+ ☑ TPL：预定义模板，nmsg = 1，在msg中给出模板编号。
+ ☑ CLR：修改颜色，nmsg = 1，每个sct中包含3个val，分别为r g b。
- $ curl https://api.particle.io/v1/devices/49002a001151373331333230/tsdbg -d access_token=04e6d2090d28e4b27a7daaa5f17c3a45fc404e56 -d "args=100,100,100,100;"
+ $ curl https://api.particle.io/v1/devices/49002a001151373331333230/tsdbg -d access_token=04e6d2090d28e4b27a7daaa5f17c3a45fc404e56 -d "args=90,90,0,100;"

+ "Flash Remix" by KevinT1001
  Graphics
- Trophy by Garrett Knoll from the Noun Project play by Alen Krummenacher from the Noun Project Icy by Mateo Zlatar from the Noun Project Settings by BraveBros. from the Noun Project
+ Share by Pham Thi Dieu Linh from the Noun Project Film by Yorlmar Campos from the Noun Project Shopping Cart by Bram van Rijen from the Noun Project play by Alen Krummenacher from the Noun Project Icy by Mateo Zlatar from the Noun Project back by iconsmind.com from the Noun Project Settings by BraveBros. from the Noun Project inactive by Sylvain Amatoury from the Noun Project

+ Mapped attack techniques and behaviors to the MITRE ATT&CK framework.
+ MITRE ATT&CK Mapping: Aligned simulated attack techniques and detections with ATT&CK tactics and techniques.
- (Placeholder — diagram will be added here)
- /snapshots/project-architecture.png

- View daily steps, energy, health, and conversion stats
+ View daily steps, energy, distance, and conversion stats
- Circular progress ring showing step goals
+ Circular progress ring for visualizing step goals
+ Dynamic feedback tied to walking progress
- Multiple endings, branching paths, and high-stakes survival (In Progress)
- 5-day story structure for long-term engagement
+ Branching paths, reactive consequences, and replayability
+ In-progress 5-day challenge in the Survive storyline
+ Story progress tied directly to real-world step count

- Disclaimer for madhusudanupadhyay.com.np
::::::::::
### TASK OBJECTIVE
Exactly repeat the lines from the line that contains "Amatoury from the Noun Project" to the end of the entries, both included, and leave out all other lines.

### RESPONSE
+ Share by Pham Thi Dieu Linh from the Noun Project Film by Yorlmar Campos from the Noun Project Shopping Cart by Bram van Rijen from the Noun Project play by Alen Krummenacher from the Noun Project Icy by Mateo Zlatar from the Noun Project back by iconsmind.com from the Noun Project Settings by BraveBros. from the Noun Project inactive by Sylvain Amatoury from the Noun Project

+ Mapped attack techniques and behaviors to the MITRE ATT&CK framework.
+ MITRE ATT&CK Mapping: Aligned simulated attack techniques and detections with ATT&CK tactics and techniques.
- (Placeholder — diagram will be added here)
- /snapshots/project-architecture.png

- View daily steps, energy, health, and conversion stats
+ View daily steps, energy, distance, and conversion stats
- Circular progress ring showing step goals
+ Circular progress ring for visualizing step goals
+ Dynamic feedback tied to walking progress
- Multiple endings, branching paths, and high-stakes survival (In Progress)
- 5-day story structure for long-term engagement
+ Branching paths, reactive consequences, and replayability
+ In-progress 5-day challenge in the Survive storyline
+ Story progress tied directly to real-world step count

- Disclaimer for madhusudanupadhyay.com.np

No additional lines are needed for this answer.